# Tensorflow Dataset API
* Mohammad Hassan Heydari

In [1]:
import os
os.environ['TF_CPP_MIN_LOG_LEVEL'] = '3'

import tensorflow as tf
print("TensorFlow version:", tf.__version__)

TensorFlow version: 2.16.2


In [2]:
dataset = tf.data.Dataset.from_tensor_slices([1, 2, 3])

for element in dataset:
  print(element)

tf.Tensor(1, shape=(), dtype=int32)
tf.Tensor(2, shape=(), dtype=int32)
tf.Tensor(3, shape=(), dtype=int32)


In [4]:
dataset = dataset.map(lambda x: x*2)
print(list(dataset.as_numpy_iterator()))
print(dataset)

[4, 8, 12]
<_MapDataset element_spec=TensorSpec(shape=(), dtype=tf.int32, name=None)>


**apply() method**
* Applies a transformation function to this dataset.

apply(
    transformation_func
) -> 'DatasetV2'

In [6]:
dataset = tf.data.Dataset.range(100)

def dataset_fn(ds):
  return ds.filter(lambda x: x < 10)

dataset = dataset.apply(dataset_fn)

list(dataset.as_numpy_iterator())

[0, 1, 2, 3, 4, 5, 6, 7, 8, 9]

**as_numpy_iterator() method**
* Returns an iterator which converts all elements of the dataset to numpy.

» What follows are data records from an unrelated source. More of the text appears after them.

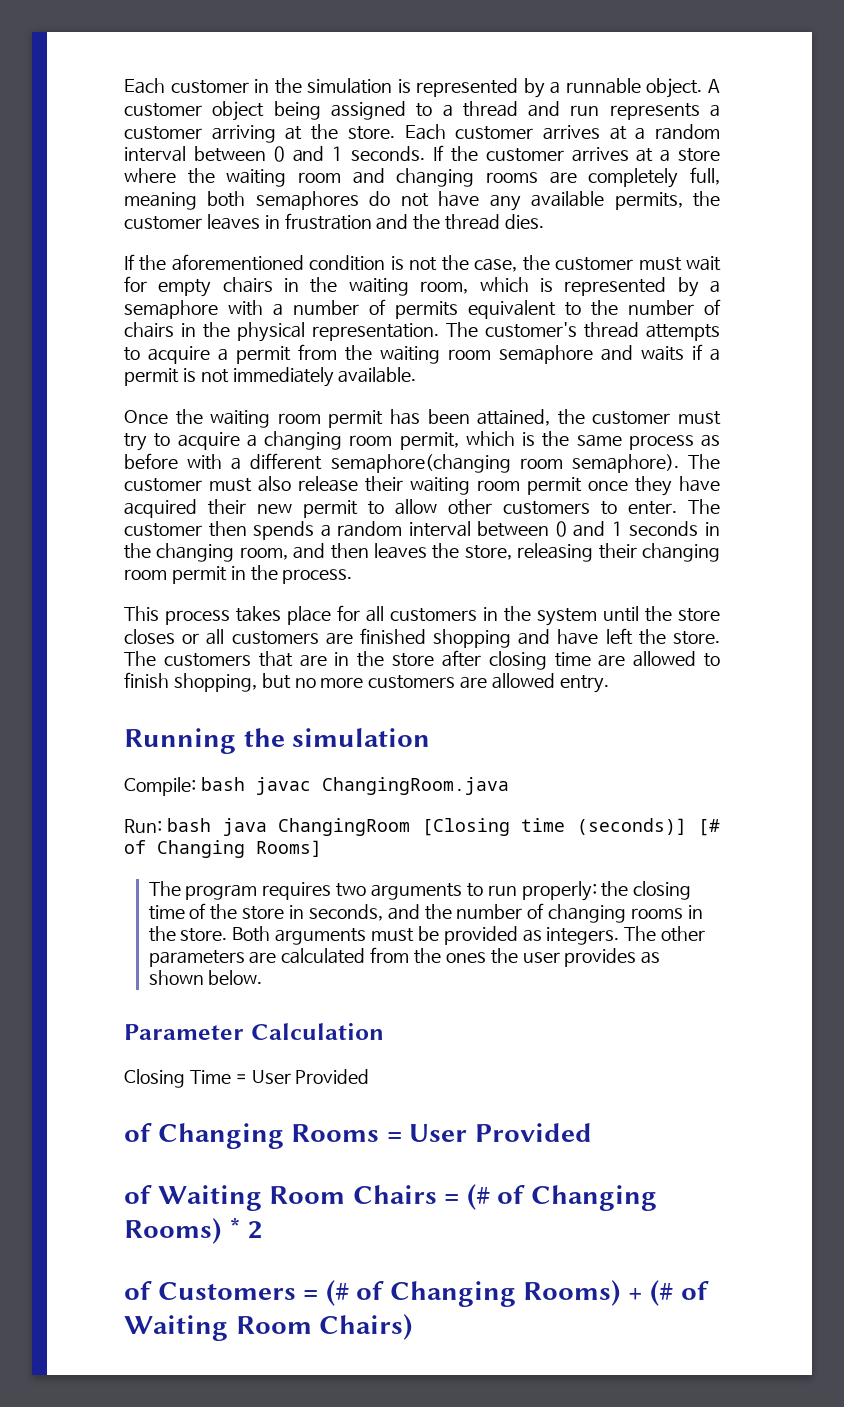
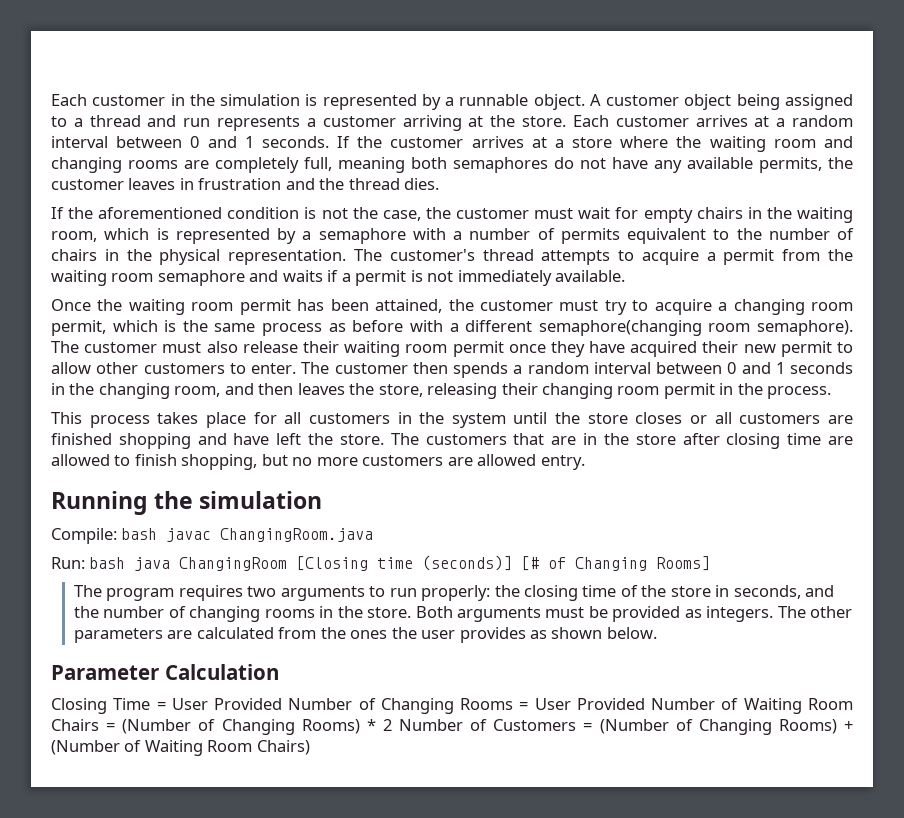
(370, 1076) // -> [288,698,353,710] Number
(592, 1132) // -> [651,698,716,710] Number
[466,1184,490,1210] (# -> [122,719,192,734] (Number
(263, 1230) // -> [399,719,463,731] Number
[325,1280,349,1306] (# -> [599,719,669,734] (Number
[650,1280,674,1306] (# -> [51,740,120,755] (Number

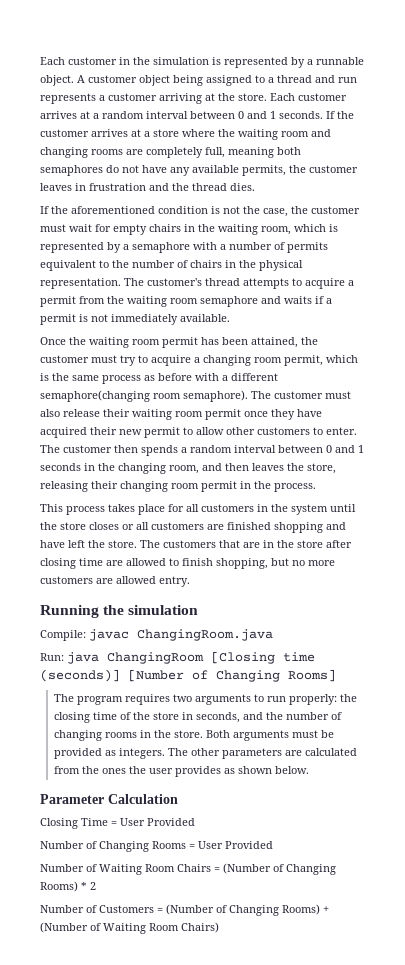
[121,528,158,540] bash -> (86, 635) none
[89,557,126,569] bash -> (64, 657) none
[521,556,540,571] [# -> [128,669,184,682] [Number
(283, 704) none -> (195, 822) //
(645, 704) none -> (273, 845) //
(392, 725) none -> (96, 886) //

Use as_numpy_iterator to inspect the content of your dataset. To see element shapes and types, print dataset elements directly instead of using as_numpy_iterator

In [7]:
dataset = tf.data.Dataset.from_tensor_slices([1, 2, 3])
for element in dataset:
  print(element)

tf.Tensor(1, shape=(), dtype=int32)
tf.Tensor(2, shape=(), dtype=int32)
tf.Tensor(3, shape=(), dtype=int32)


In [8]:
dataset = tf.data.Dataset.from_tensor_slices([1, 2, 3])
for element in dataset.as_numpy_iterator():
  print(element)

1
2
3


In [11]:
dataset = tf.data.Dataset.from_tensor_slices([1, 2, 3])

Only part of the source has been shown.